Other cookie recipes we love are Soft and Chewy Lemon Cookies, Brown Butter Snickerdoodles, and Lemon Snowball Cookies.
This happens to be my all time favorite drop Soft Sugar Cookie Recipe, and one of Santa's most requested Christmas cookies in our house.
Colt loves Sugar Cookies, so I thought I would surprise him and the kids with a batch a little early to help set the Christmas mood in our house.

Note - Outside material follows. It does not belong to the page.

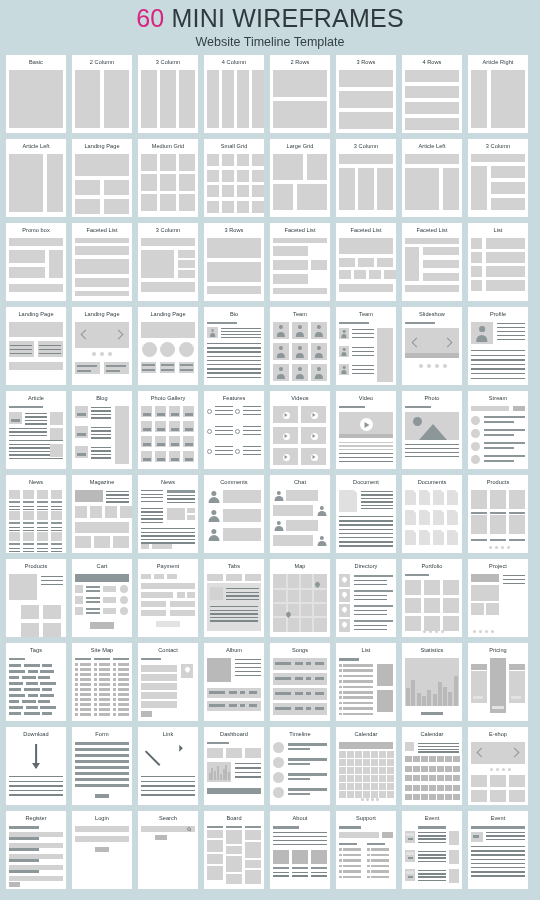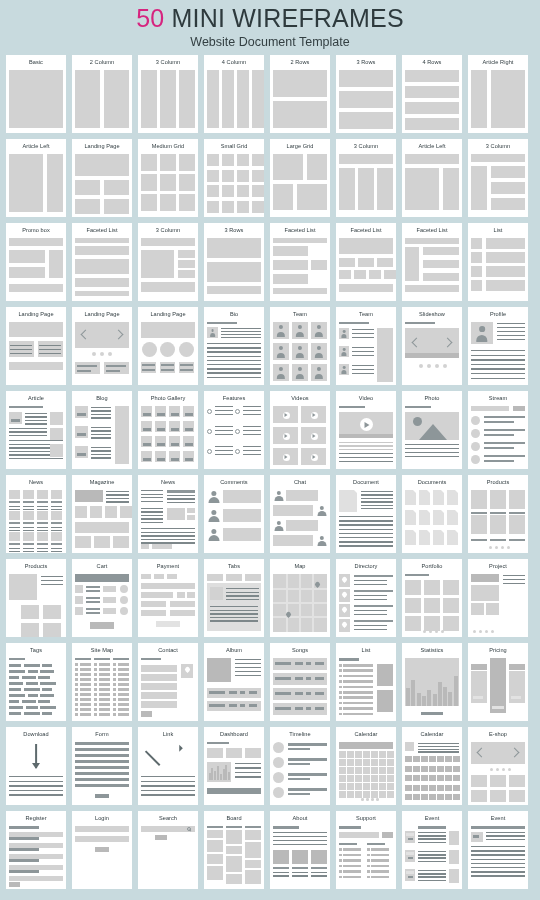"50" span.num { text: 50 -> 60 }
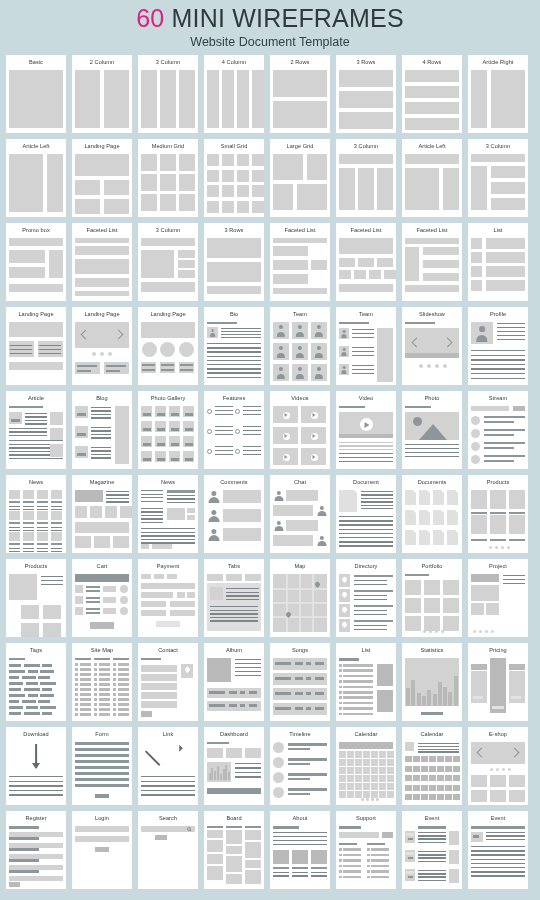"Website Document Template" div.subtitle { text: Document -> Timeline }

The recipe produces soft and chewy Sugar Cookies with a crispy edge. Cream cheese and sour cream add a nice tang keeping the cookies from being overly sweet with a nice balance of flavor. I use a combination of butter for it's flavor, and coconut oil to help keep the cookies tender.
I almost forgot to mention the delicious crinkly tops. I mean who doesn't love a crinkly topped sugar coated cookie?
Once you try this Sugar Cookie Recipe I'm sure you'll be in love with it as much as we are.
Cream together 2 ounces Cream Cheese and 1 1/2 cup Granulated Sugar until well combined.
Melt 6 tablespoons Butter, and 1/3 cup Coconut Oil or Shortening.
Mix until well combined, and scrape sides of bowl as needed.
Add:
- 1 whole Egg
- 1 tablespoon Sour Cream
- 2 1/4 teaspoons Pure Vanilla Extract
- 1 teaspoon Baking Powder
- 1/2 teaspoon Baking Soda
- 1/4 teaspoon Salt
Mix until fully combined and scrape sides of bowl as needed for even mixing.
Stir in 2 1/4 cup All-Purpose Flour or Whole Wheat Pastry Flour until combined.
If the doughs too soft to roll you can refrigerate it for 20-30 minutes to firm it up.
I don't eat raw dough due to the eggs but I will tell you it's really hard to resist this Sugar Cookie dough. According to Colt it's the best!
I have to chase him and the kids out of the kitchen to keep them out of my dough!
Roll Sugar Cookie dough into 1 1/2" balls about 1 1/2 tablespoons dough.
Roll in sugar.
Note: (If you wanted to frost the cookies you can skip rolling them in sugar and just use a glass to flatten the cookies into disks before baking.)
Until covered with sugar.
Place Sugar Cookie balls about 3" apart on Silpat or Parchment lined baking sheet.
Butter or use Coconut Oil or Shortening to coat the bottom of a glass.
Coat bottom of glass in sugar.
Press each Sugar Cookie ball into a disk using bottom of glass.
Dip glass into sugar between each cookie.
Coating the bottom of glass with a little grease ensures the sugar sticks to the bottom of glass and makes for a gorgeous sugary coating to the top of the cookies.
Bake in a 350 degree oven for about 10-12 minutes until edges are just barely browning on edges.
For crunchy cookies bake until evenly browned.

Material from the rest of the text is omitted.